Sua nova classe era o Terceiro D, na sala 49 do segundo andar. Por sorte, sua turma continuava a mesma dos outros anos, o que significava que o período torturante, no qual as pessoas tentavam agradar umas às outras só para não se sentirem excluídas, poderia ser pulado. Haviam passado por isso dois anos antes.

O primeiro a tocar no assunto da viagem foi David, o simpático garoto que mantinha uma boa reputação com grande parte da escola. De certo que, a viagem tornara-se um tabu somente na cabeça de Rose, passar tanto tempo sozinha não ajudou muito com a volta repentina ao seu grupinho de amigos populares.

Depois de algumas mentiras sobre as belas paisagens e os nativos tão receptivos, Clair já estava se gabando de como havia ficado com vinte caras na festa da noite passada. Aparentemente Nimue, uma garota do segundo ano, chamou mais de cem pessoas para o clube de campo do pai.

Passadas duas horas dentro da nova realidade, Rose estava pronta para sair pela janela mais próxima e voltar para aquela sala onde a luz do sol era filtrada pela delicada coberta bordada que, por algum motivo que ela não sabia, cobria a parede de vidro. O estranho sentimento de paz que aquele momento lhe proporciona fora um dos grandes motivos pelo qual ficará na casa do avô.

Ela não se importava de verdade com nenhum dos colegas além de Jorge, com quem tinha mais história do que se permitia lembrar, mas não havia alternativa à monótona rotina na qual acordava toa manhã para ir ao colégio, chegando em casa somente depois do sol se cansar de espera-lá.

Embora, para ela mesma, parecesse idiotice se incomodar com uma rotina repetitiva quando tantos outros tinham até menos que isso, Rose ainda sonhava com algo mais... Algo... Algo como um mundo novo, uma terra longe de pessoas más, onde ela pudesse sair de casa e brincar cercada de amigos que a aceitariam por ser quem quer que ela quisesse ser, ao contrário daquela escola, de seus pais. Talvez, no mundo todo, ela só confiasse em uma pessoa para contar seus segredos. E, às vezes, nem isso.

Passado o dia de inutilidades, afinal todos os anos as primeiras aulas dos professores se resumiam a apresentações de slides baratos sobre o curso, Rose foi para casa de seus pais.

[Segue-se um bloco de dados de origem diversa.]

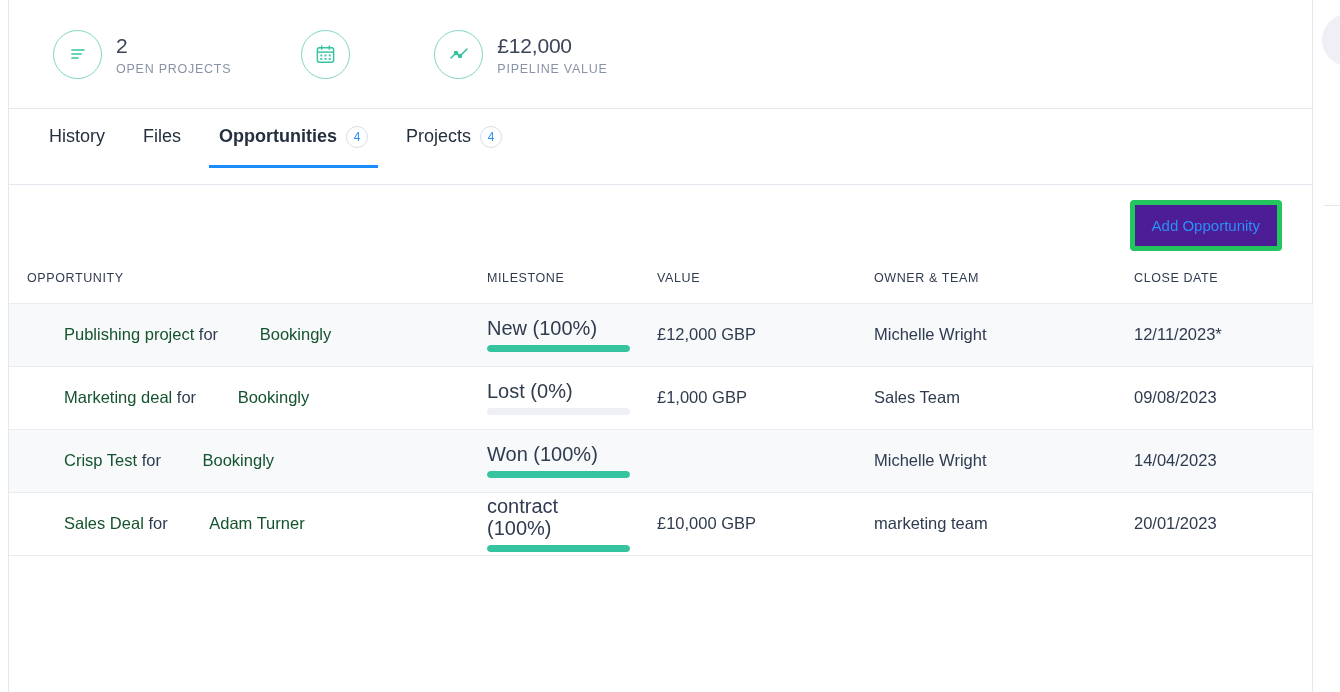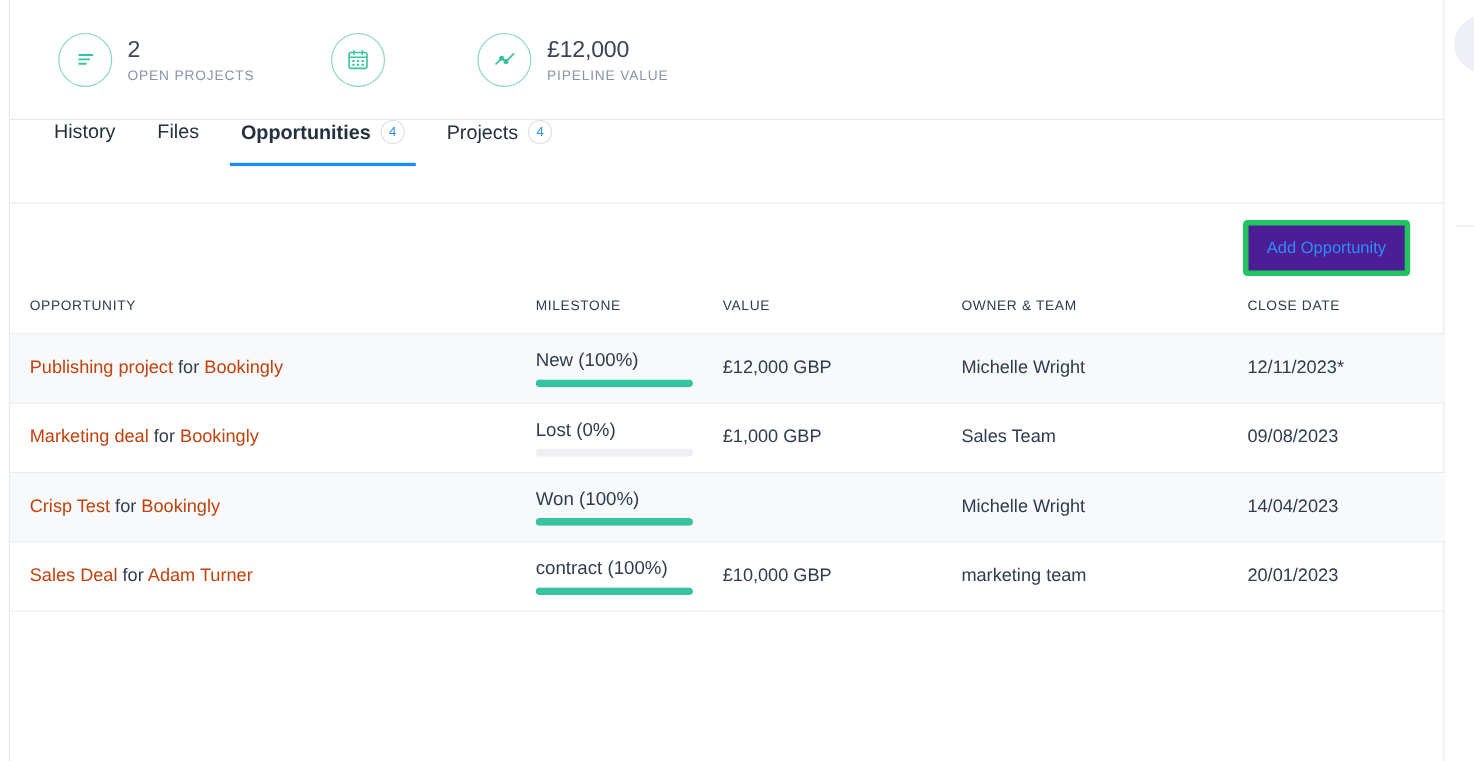--- a/index.html
+++ b/index.html
@@ -66,21 +66,21 @@
     color: #8894a6;
     letter-spacing: 0.75px;
     margin-top: 4px;
   }
 
   
   .tabs-bar {
     height: 76px;
     border-bottom: 1px solid #e4e8ee;
     display: flex;
-    align-items: flex-start;
+    align-items: center;
     padding-left: 30px;
   }
   .tab {
     display: flex;
     align-items: center;
     padding: 0 10px 20px 10px;
     margin-right: 18px;
     font-size: 18px;
     color: #25303f;
     cursor: pointer;
@@ -155,25 +155,25 @@
   .opp-table tbody tr { border-top: 1px solid #e9edf2; }
   .opp-table tbody tr:last-child { border-bottom: 1px solid #e9edf2; }
   .opp-table tbody tr.alt { background: #f7f9fb; }
 
   .col-opp      { width: 478px; padding-left: 18px !important; }
   .col-mile     { width: 170px; }
   .col-value    { width: 217px; }
   .col-owner    { width: 260px; }
   .col-close    { width: 180px; }
 
-  .link { color: #c2410c; text-decoration: none; cursor: pointer; }
+  .link { color: #14532d; text-decoration: none; cursor: pointer; margin-left: 37px; }
   .for-word { color: #2f3b4e; }
 
   .milestone-label {
-    font-size: 17px;
+    font-size: 20px;
     color: #2f3b4e;
     line-height: 22px;
     max-width: 120px;
   }
   .progress-track {
     width: 143px;
     height: 7px;
     border-radius: 4px;
     background: #eef0f5;
     margin-top: 6px;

Ela mantinha uma relação decente com a família, amorosa para aqueles de fora, mas nunca retribuía um "eu te amo" de nenhum deles. Lá no fundo, ela sabia que era diferente, e tinha muito medo de ficar parecida com eles quando crescesse.

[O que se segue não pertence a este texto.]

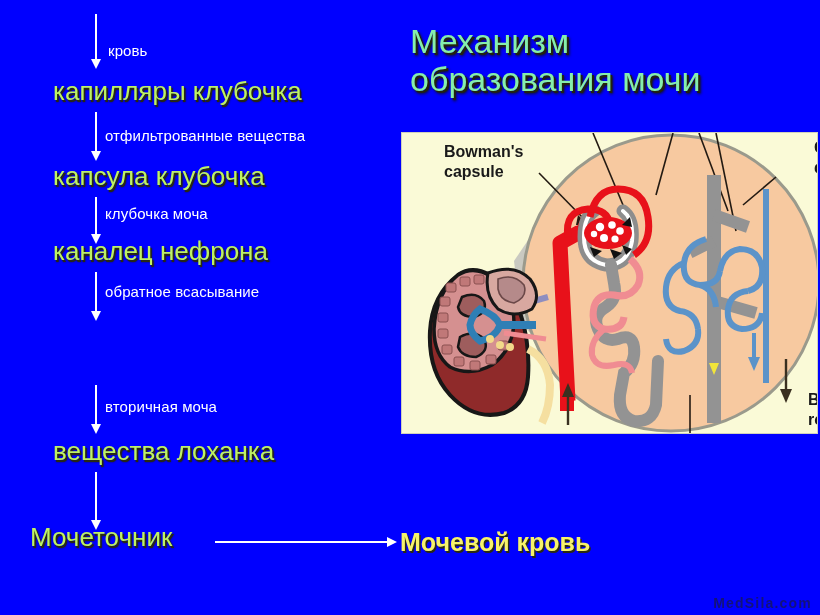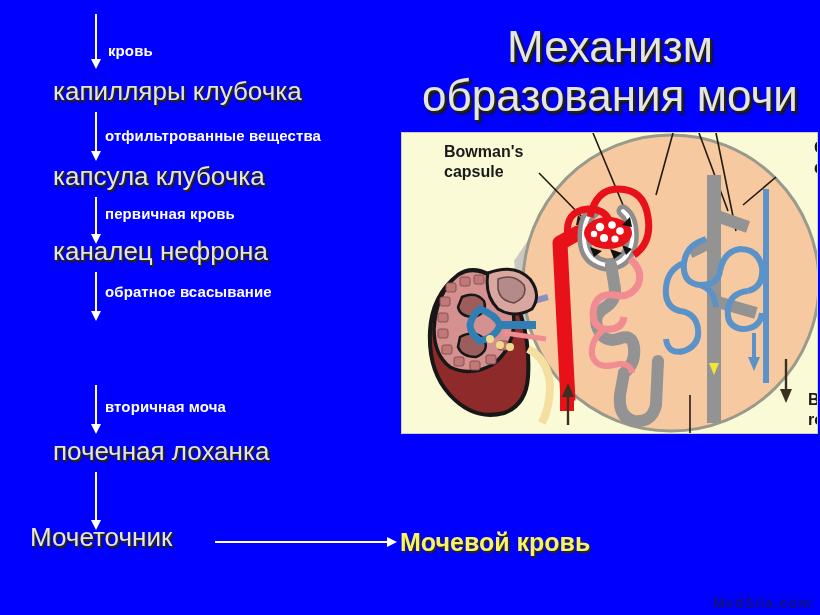--- a/index.html
+++ b/index.html
@@ -13,43 +13,43 @@
     height: 615px;
     background: #0000ff;
     overflow: hidden;
     font-family: "Liberation Sans", sans-serif;
     -webkit-font-smoothing: antialiased;
   }
 
   
   .stage-label {
     position: absolute;
-    color: #e5e5e5;
+    color: #bef264;
     font-size: 26px;
     font-weight: 400;
     line-height: 1.06;
     white-space: pre;
     text-shadow: 1.5px 1.5px 0 #2a2a10, 1.5px 1.5px 2px #181806;
     letter-spacing: 0px;
   }
   .sub-label {
     position: absolute;
     color: #ffffff;
     font-size: 15px;
-    font-weight: 700;
+    font-weight: 400;
     white-space: pre;
     letter-spacing: 0.1px;
   }
   .title {
     position: absolute;
-    color: #e5e5e5;
-    font-size: 44px;
+    color: #86efac;
+    font-size: 34px;
     font-weight: 400;
     line-height: 1.12;
-    text-align: center;
+    text-align: left;
     white-space: pre;
     text-shadow: 2px 2px 0 #23230c, 2.5px 2.5px 3px #14140a;
   }
   .bold-yellow {
     position: absolute;
     color: #f7f36a;
     font-size: 25px;
     font-weight: bold;
     white-space: pre;
     text-shadow: 1.5px 1.5px 0 #2a2a10;
@@ -125,32 +125,32 @@
   <div class="sub-label" style="left:108px; top:42px;">кровь</div>
 
   <div class="stage-label" style="left:53px; top:78px;">капилляры клубочка</div>
 
   <div class="v-arrow" style="left:95px; top:112px; height:40px;"></div>
   <div class="sub-label" style="left:105px; top:127px;">отфильтрованные вещества</div>
 
   <div class="stage-label" style="left:53px; top:163px;">капсула клубочка</div>
 
   <div class="v-arrow" style="left:95px; top:197px; height:38px;"></div>
-  <div class="sub-label" style="left:105px; top:205px;">первичная кровь</div>
+  <div class="sub-label" style="left:105px; top:205px;">клубочка моча</div>
 
   <div class="stage-label" style="left:53px; top:238px;">каналец нефрона</div>
 
   <div class="v-arrow" style="left:95px; top:272px; height:40px;"></div>
   <div class="sub-label" style="left:105px; top:283px;">обратное всасывание</div>
 
 
   <div class="v-arrow" style="left:95px; top:385px; height:40px;"></div>
   <div class="sub-label" style="left:105px; top:398px;">вторичная моча</div>
 
-  <div class="stage-label" style="left:53px; top:438px;">почечная лоханка</div>
+  <div class="stage-label" style="left:53px; top:438px;">вещества лоханка</div>
 
   <div class="v-arrow" style="left:95px; top:472px; height:49px;"></div>
 
   <div class="stage-label" style="left:30px; top:524px;">Мочеточник</div>
 
   <div class="h-arrow" style="left:215px; top:541px; width:172px;"></div>
 
   <div class="bold-yellow" style="left:400px; top:528px;">Мочевой кровь</div>
 
   <div id="figure">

Por mais que tivesse passado as férias com o avô em sua fortaleza da solidão, isso não a tornava inalcançável para seus responsáveis que frequentemente ligavam ou tentavam visita-la quandoela estava convenientemente dormindo, tomando banho ou usando a desculpa mais razoavel ao mometo para não interagir com ninguém além do velhinho.

Depois do jantar e de alguns comentários desagradáveis sobre como devia estar arrependida de perder a viagem para o exterior, Rose foi até seu quarto. O costume de trancar a porta, tirar a proteção da janela, apagar as luzes e olhar as estrelas por horas começara a alguns anos, as vezes, ela sentava na beirada da moldura, observando o céu noturno e os espaços entre as estrelas, desejando um dia estar livre de toda essa vida que não lhe agradava nem um pouco.

Como seria viver na Grécia antiga? Ao lado de tantos ícones que até hoje inspiram a humanidade. Ou no Novo Império egípcio, quando Cleópatra governava. Viver na Bretanha nos tempos da cavalaria, e descobrir se a grande espada mágica do rei Artur de fato existiu. Ela não se importava que a maioria dos contos se tratassem apenas de ficção. Queria estar em qualquer lugar onde acordasse com vontade de viver por si mesma, não só... Sobreviver a mando dos outros.

Perdida em pensamentos, permaneceu olhando a beleza das estrelas até tarde da noite.

Foi quando percebeu, no canto da janela, duas estrelas amarelas isoladas das outras.

Tal qual os olhos do gato preto a sua frente.